▶ Exercise objective: In the entries below, locate the line with "Skipper: 10 x", then give again that line and all lines after it, exactly, with pictures omitted.

(Revision comparison data)
===============
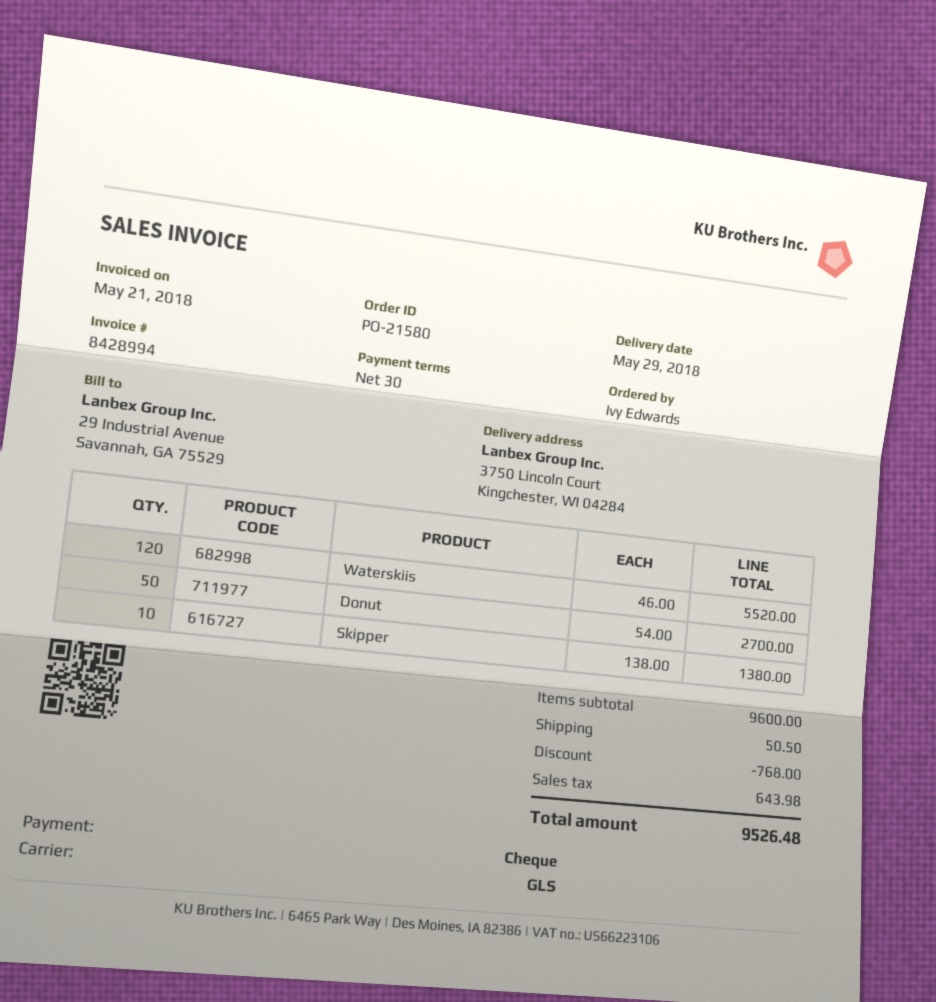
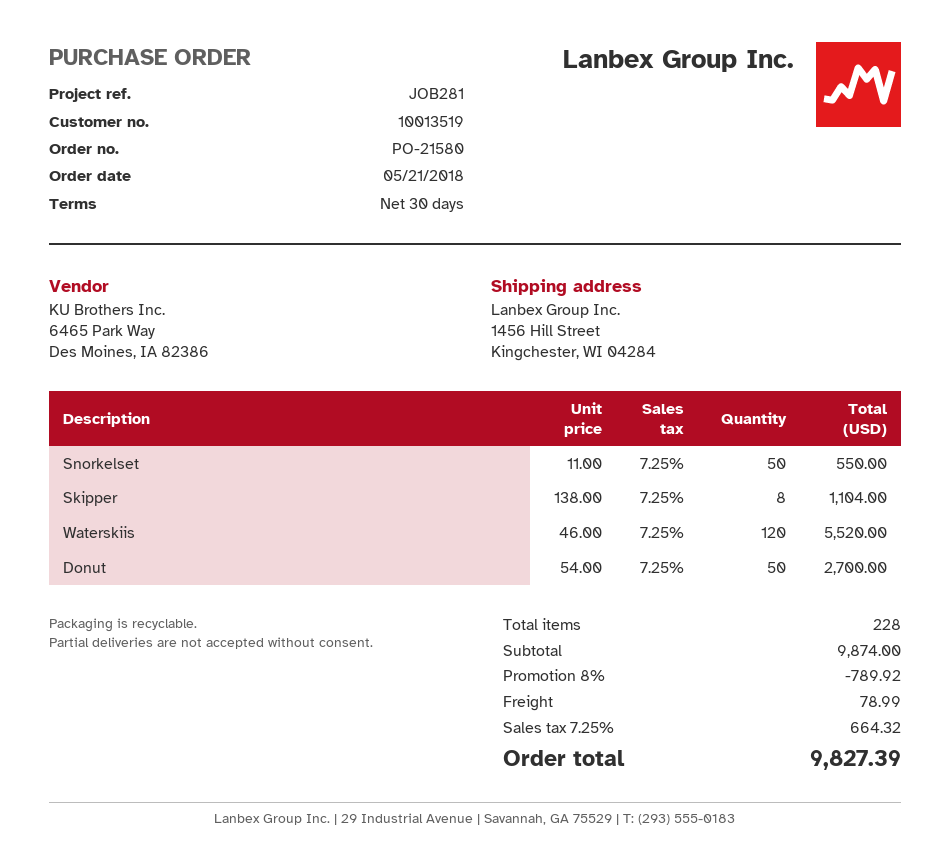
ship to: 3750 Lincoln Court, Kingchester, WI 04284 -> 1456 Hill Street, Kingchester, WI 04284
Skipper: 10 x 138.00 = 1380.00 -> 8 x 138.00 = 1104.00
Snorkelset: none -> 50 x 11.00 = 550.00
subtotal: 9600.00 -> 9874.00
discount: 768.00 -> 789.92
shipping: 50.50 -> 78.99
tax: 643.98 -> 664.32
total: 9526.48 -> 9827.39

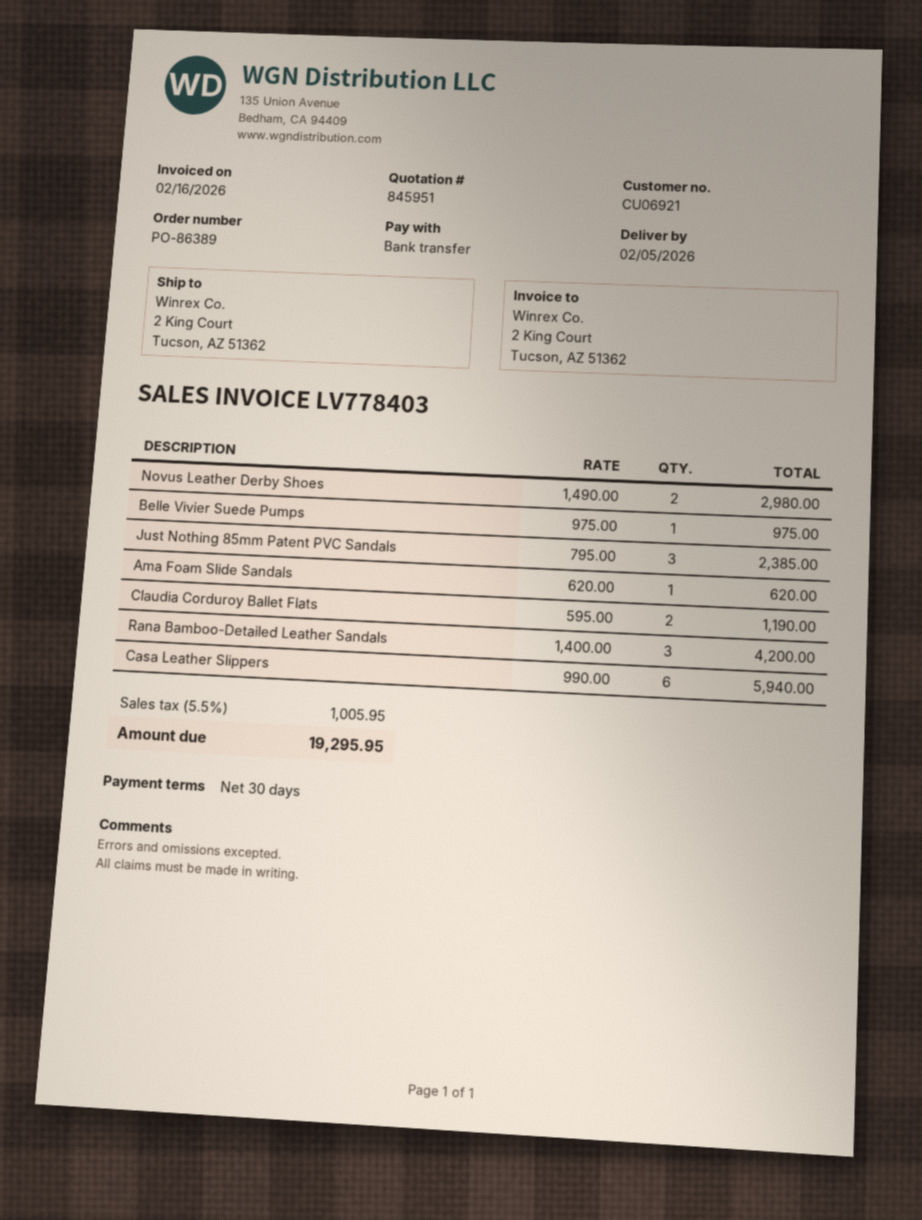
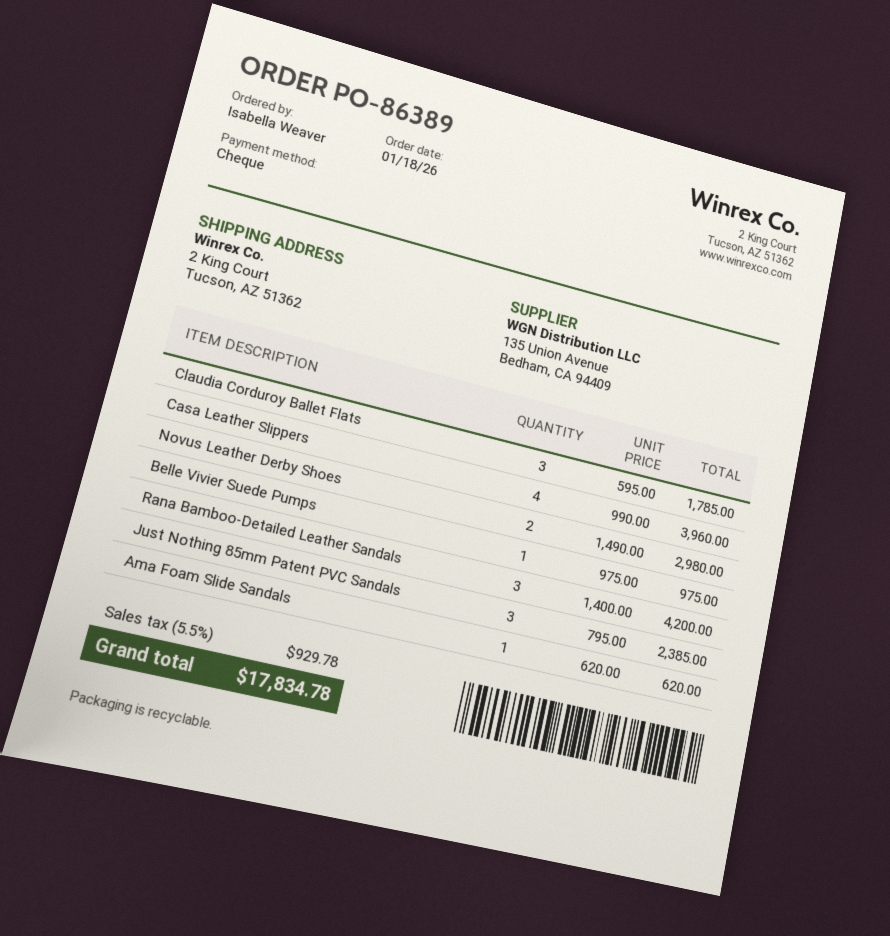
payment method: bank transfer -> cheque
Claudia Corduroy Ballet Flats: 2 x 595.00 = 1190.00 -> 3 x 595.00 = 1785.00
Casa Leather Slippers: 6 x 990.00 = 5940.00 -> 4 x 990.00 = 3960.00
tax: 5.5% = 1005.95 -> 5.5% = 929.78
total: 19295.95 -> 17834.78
===============
▶ Solution for this exercise:
Skipper: 10 x 138.00 = 1380.00 -> 8 x 138.00 = 1104.00
Snorkelset: none -> 50 x 11.00 = 550.00
subtotal: 9600.00 -> 9874.00
discount: 768.00 -> 789.92
shipping: 50.50 -> 78.99
tax: 643.98 -> 664.32
total: 9526.48 -> 9827.39

payment method: bank transfer -> cheque
Claudia Corduroy Ballet Flats: 2 x 595.00 = 1190.00 -> 3 x 595.00 = 1785.00
Casa Leather Slippers: 6 x 990.00 = 5940.00 -> 4 x 990.00 = 3960.00
tax: 5.5% = 1005.95 -> 5.5% = 929.78
total: 19295.95 -> 17834.78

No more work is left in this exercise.